Regardless of the reason, there is no doubt in my mind that Worcester is among America’s finest courses. With seemingly no weaknesses, and such a pure routing, Worcester exceptionally represents the spirit of our pastime in all ways fathomable.
Hello Adam, I want to thank you for your very thoughtful review of WCC. I am a recent member at the club previously at Oak Hill in Fitchburg and could not agree more with you about Worcester. I was supposed to be playing Carnoustie and Panmure today but due to this little virus, I had a lovely round at WCC instead. The only thing missing from WCC to make it a legendary links course is the ocean and the sound of bagpipes at sunset.
Thanks for the thoughtful response. I am sorry to hear about your trip cancellation with the virus - it has certainly taken a toll on all of our summer plans. I could not agree with you more about the fantastic, legendary design at WCC. It left an indelible impression on me last summer, and I now wear my WCC polo with pride down here in North Carolina.

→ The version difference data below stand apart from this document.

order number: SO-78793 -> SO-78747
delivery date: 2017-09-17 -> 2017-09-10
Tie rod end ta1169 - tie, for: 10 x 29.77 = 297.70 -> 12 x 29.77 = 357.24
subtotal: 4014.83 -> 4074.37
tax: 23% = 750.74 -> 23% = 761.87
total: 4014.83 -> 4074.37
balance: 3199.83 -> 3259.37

It must be such a joy to play day-in and day-out; I cannot imagine it ever getting old. If you ever find yourself in the Raleigh/Durham area feel free to reach out! Thanks again for the comment!

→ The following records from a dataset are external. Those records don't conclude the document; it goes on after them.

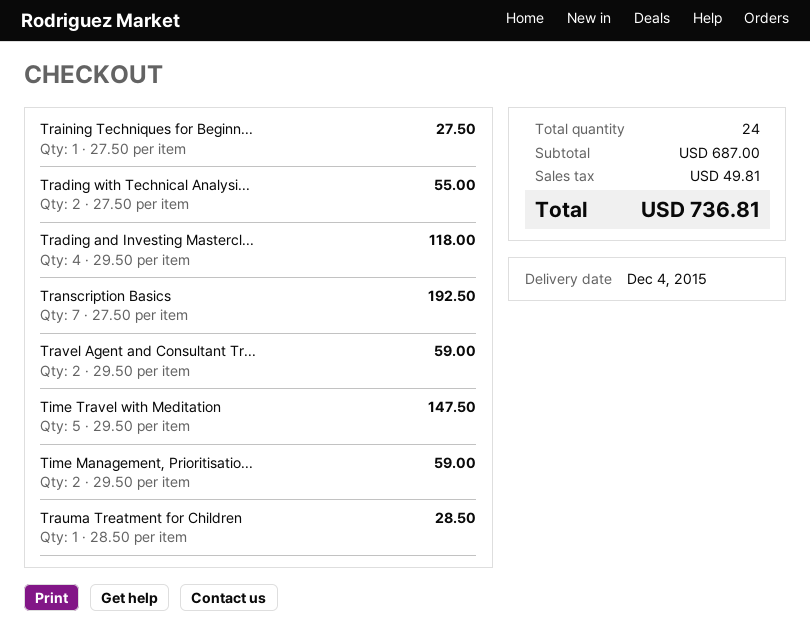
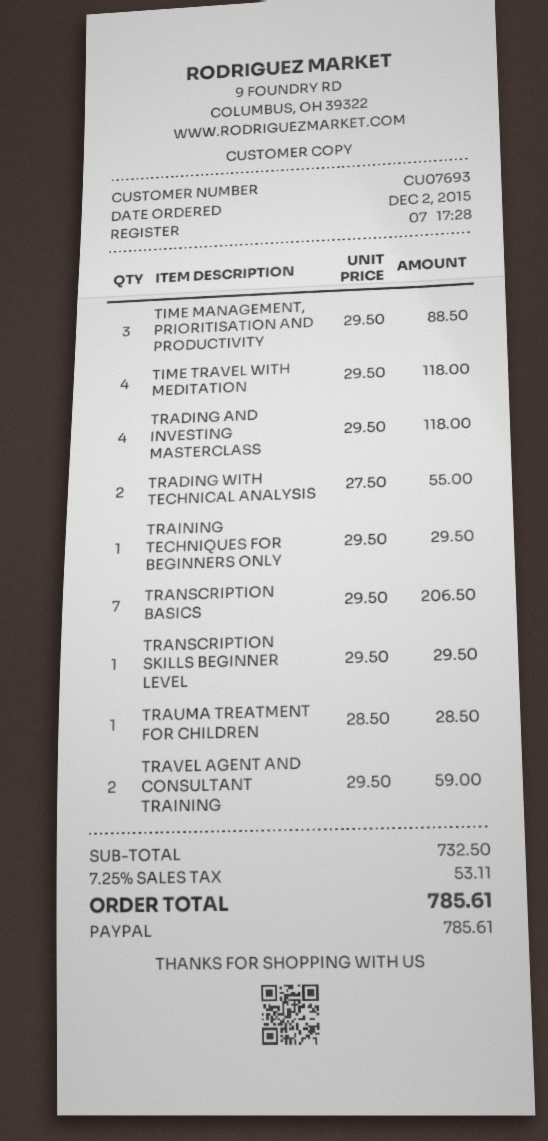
Training Techniques for Beginn...: 1 x 27.50 = 27.50 -> 1 x 29.50 = 29.50
Transcription Basics: 7 x 27.50 = 192.50 -> 7 x 29.50 = 206.50
Time Travel with Meditation: 5 x 29.50 = 147.50 -> 4 x 29.50 = 118.00
Time Management, Prioritisatio...: 2 x 29.50 = 59.00 -> 3 x 29.50 = 88.50
TRANSCRIPTION SKILLS BEGINNER LEVEL: none -> 1 x 29.50 = 29.50
subtotal: 687.00 -> 732.50
tax: 49.81 -> 53.11
total: 736.81 -> 785.61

Worcester Country Club is located in Worcester, Massachusetts about 45 mins outside of Boston to the East. The course was founded in 1900 at another location and in 1913 Donald Ross was hired to design a course on the current site. The course was officially opened in 1914 when President William Taft hit the inaugural tee shot. Worcester pronounced "Woosta" is a classic design that hosted theWorceseter Country Club first ever Ryder Cup between the US and Great Britain in 1927 and has also hosted a US Men's and Women's Open. The US Men's Open held at Worcester in 1925 will be remembered most for Bobby Jones famously calling a penalty on himself for the ball moving in the rough and eventually loosing the tournament by a shot to Willie MacFarlane in a 36 hole playoff. The course plays 6500 yds to a par of 70 but it plays longer than the yardage as there are 5 par 3's four of them measuring 200yds at least. The course today has wide corridors on virtually every hole allowing for gallery to follow players and could easily host another major maybe they'll see another Women's Open or US amateur someday soon.